I would describe myself as a creative out-of-the-box thinker with lots of ideas, but I'm not an innovator. Here's why: "Innovators" for me have an "outside" proof that they can productize (or servicize, if that word exists) a concept that addresses a need of a market. You might have noticed that the word "new" is missing. I get to that later.
A) OUTSIDE: I've seen many VC presentations that were claiming be the holy grail for problem XYZ. For me an innovator is defined by an "outside" evaluation: Just because you are claiming to have found a new way of doing things doesn't mean that your prospect agrees with you. In that sense, you would only be "new", but not innovative.
B) PROOF: hard-facts such as ROI, TCO, revenue, profit, reduced churn, number of sales, etc., and more soft-facts - though measurable - such as satisfaction, experience, peace-of-mind, ...

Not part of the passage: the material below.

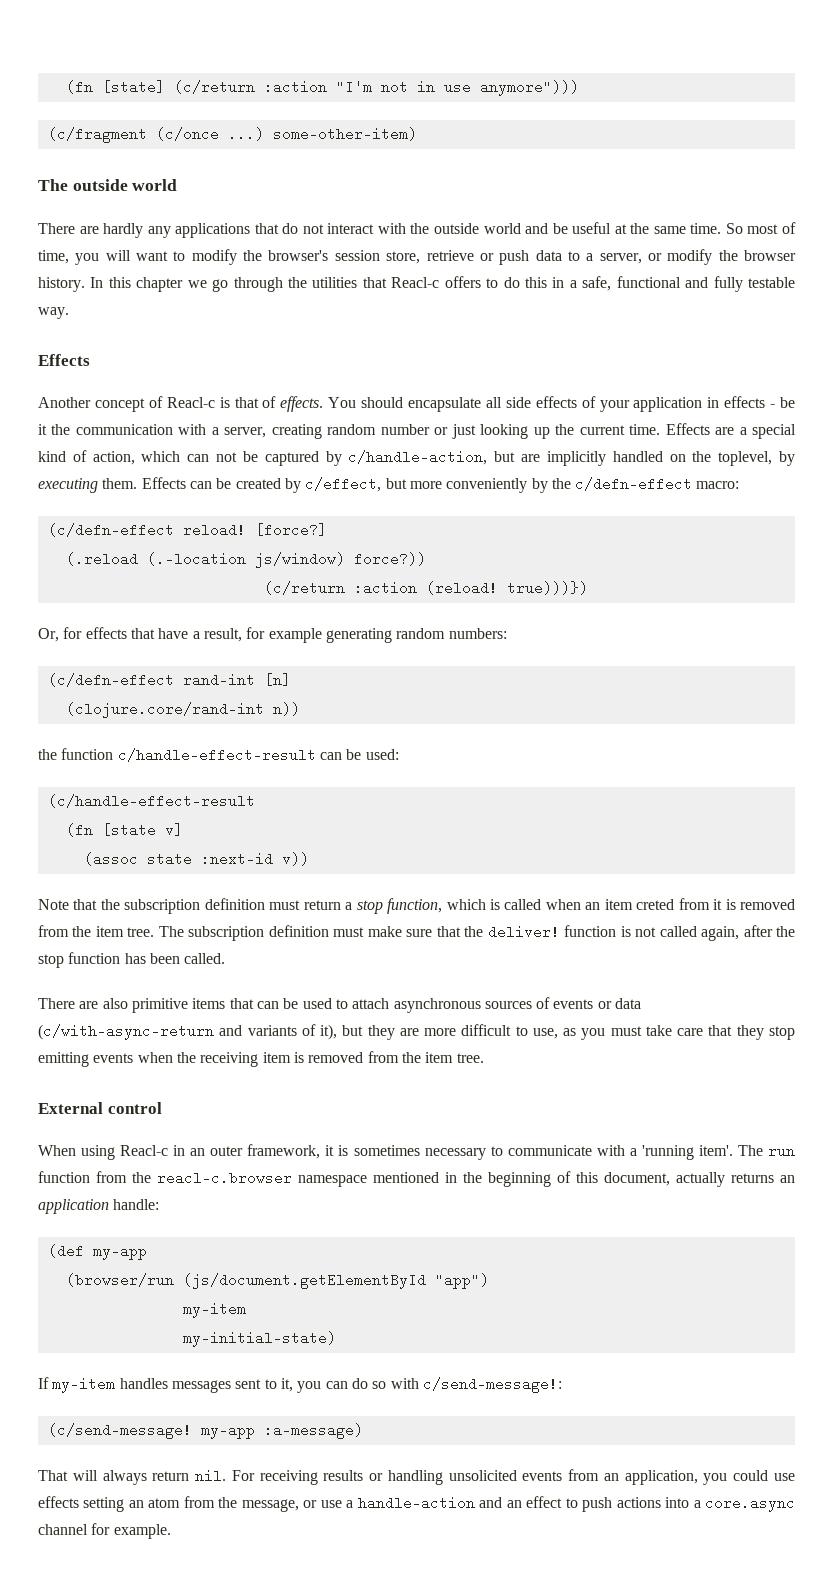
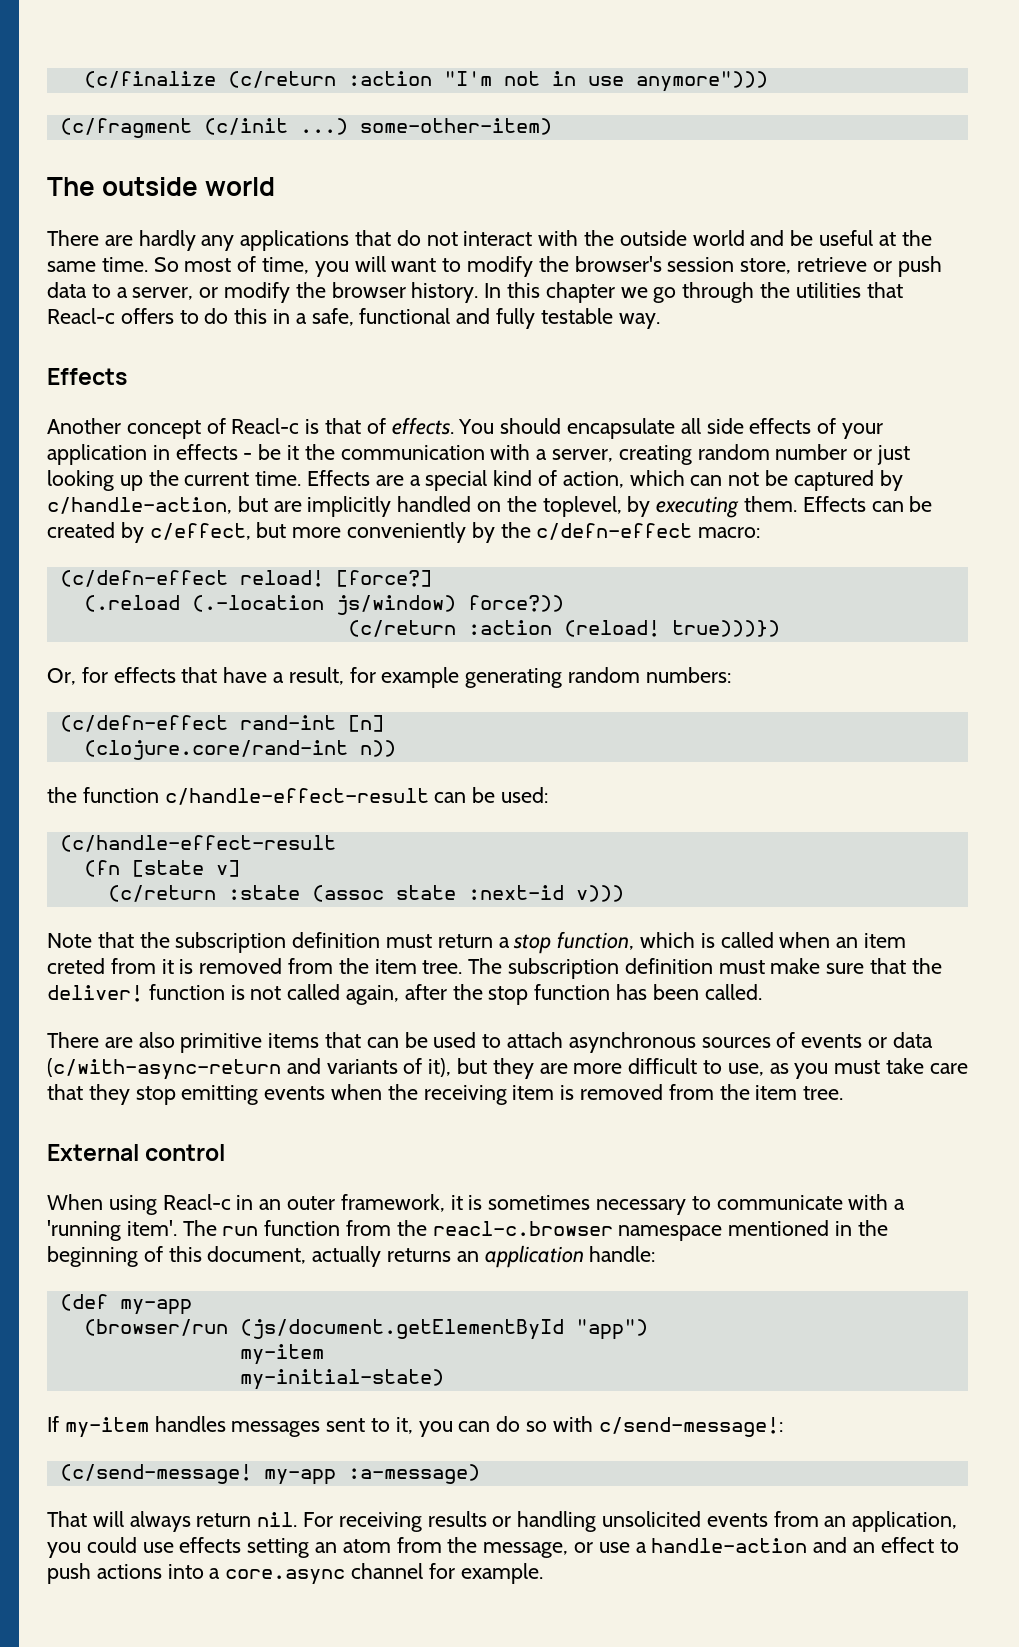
[65,80,165,94] (fn [state] -> [83,71,216,88] (c/finalize
[155,127,219,141] (c/once -> [203,118,288,135] (c/init
(183, 830) none -> [107,885,300,902] (c/return :state
[281,852,309,866] v)) -> [575,885,624,902] v)))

C) PRODUCTIZE: something I can drop on your foot. Or, for that matter, something that helps you drop something on someone's foot ;). I've seen many ideas and inventions; not all of them were innovations. It also means that it doesn't need to be new, but that you were able to execute whatever it is you do that makes your "thing" tactile, sensible in the literal sense of the word. A tipping point might be the marketing approach, network of professionals, rolodex, enthusiasm, or timing, Latter one seems to be cited quite often by people who don't really know or don't want to take credit for why they actually succeeded with the most stupid idea or "old stuff". Sometimes the difference between an idiot and an innovator is success.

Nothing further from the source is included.